A voz do Bom Pastor é sempre um convite, nunca uma ordem cega, porque Deus deseja a nossa resposta gratuita na fé e no amor. O nosso caminho vocacional, como qualquer escolha moral, deve ser uma resposta à iniciativa amorosa do Senhor, um “sim” agradecido à acção libertadora de Deus que entra nas nossas experiências concretas de vida e nos abre o caminho para vivermos cada dia com um pouco mais de significado; mais reconciliados, mais curados, mais amorosos e, portanto, menos egocêntricos.

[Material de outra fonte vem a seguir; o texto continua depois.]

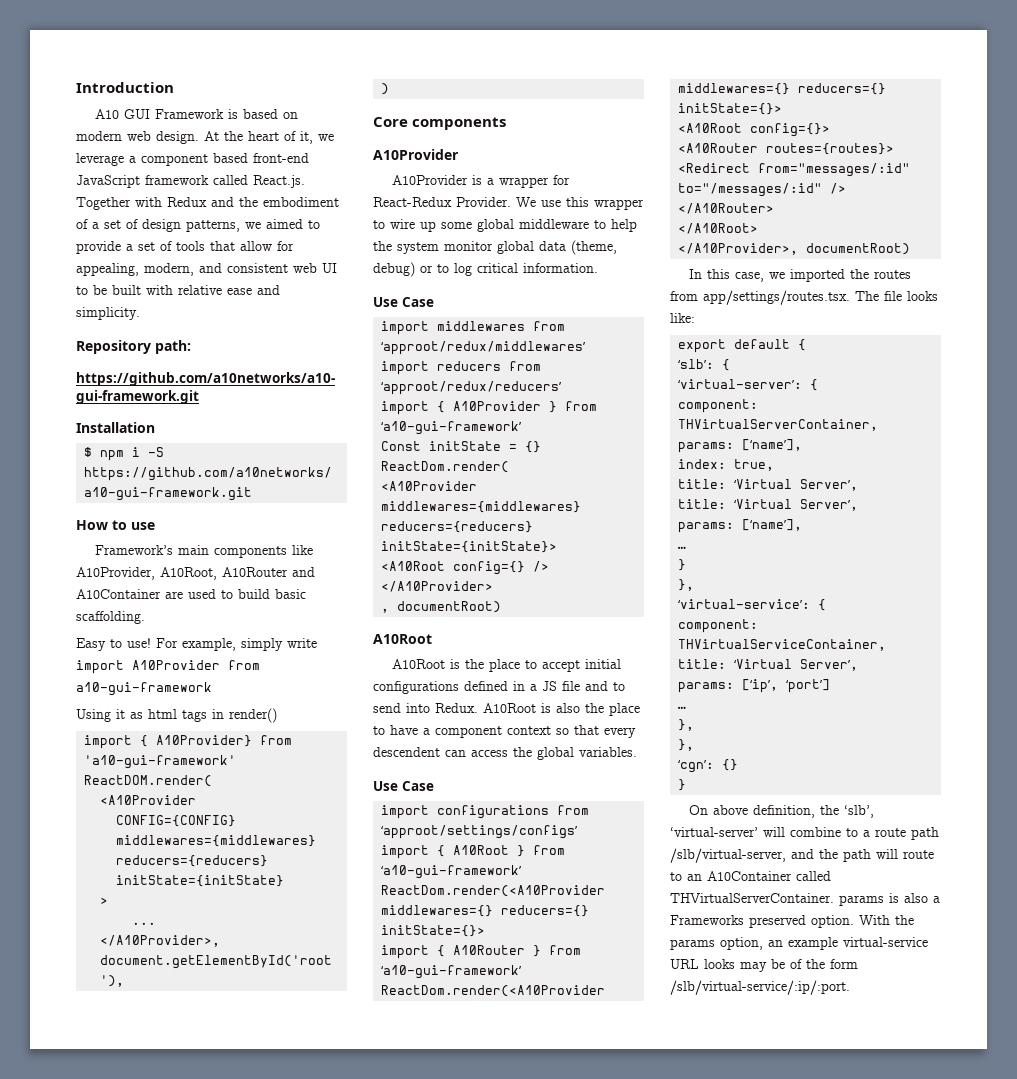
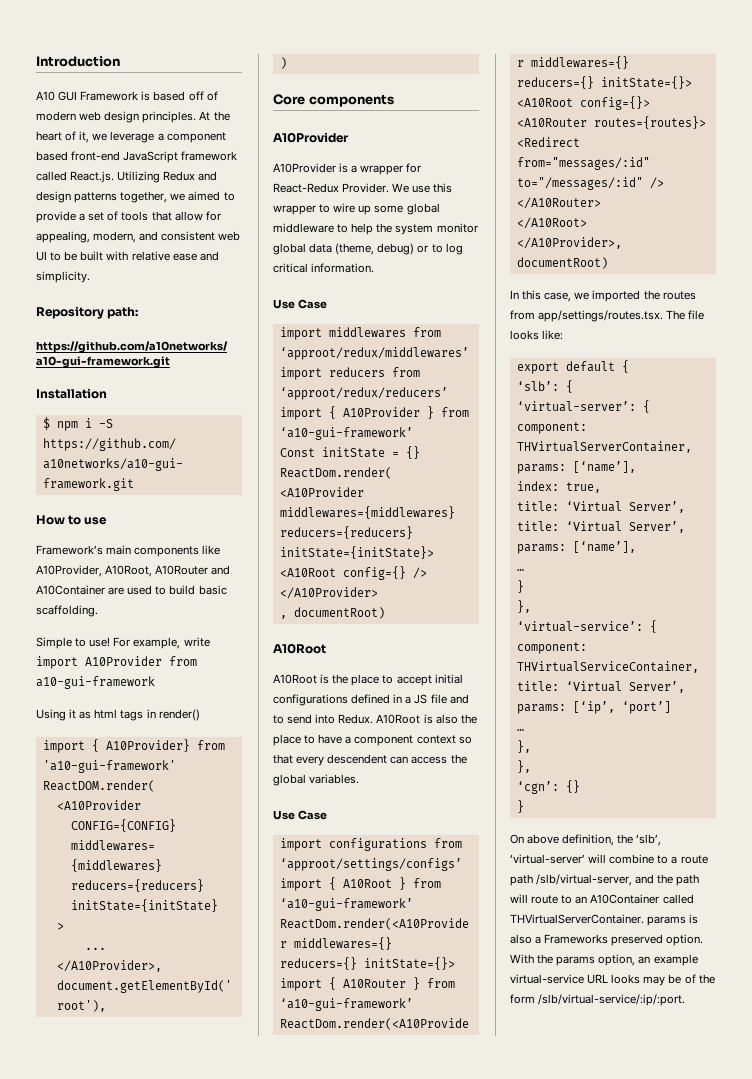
[283,112,299,119] [76,131,199,144] on modern web design. -> [188,91,218,101] [36,111,197,123] off of modern web design principles.
[76,197,339,210] [76,219,240,232] Together with Redux and the embodiment of a set of design patterns, -> [117,171,218,183] [36,191,168,203] Utilizing Redux and design patterns together,
[76,638,106,651] Easy -> [36,637,72,649] Simple
[241,638,283,651] simply -> (181, 643) none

Também nos últimos momentos da nossa vida, a voz do Bom Pastor ressoará nos nossos corações. Uma vez fui ao funeral de um amigo que morreu cedo de mais em resultado de uma doença oncológica. Ficámos todos devastados devido à sua morte prematura. Mas quando foi cantada a canção “Vem, segue-me!”, percebi pela primeira vez que a morte também é uma vocação, a mais sagrada. É Cristo que nos convida a pronunciar o nosso “sim” definitivo ao Seu amor, a aceitar o Seu abraço misericordioso e a encontrar n’Ele a realização das nossas vidas tão confusas. Um chamamento para irmos para casa, para o nosso lar comum, como um dos amados do rebanho de Cristo.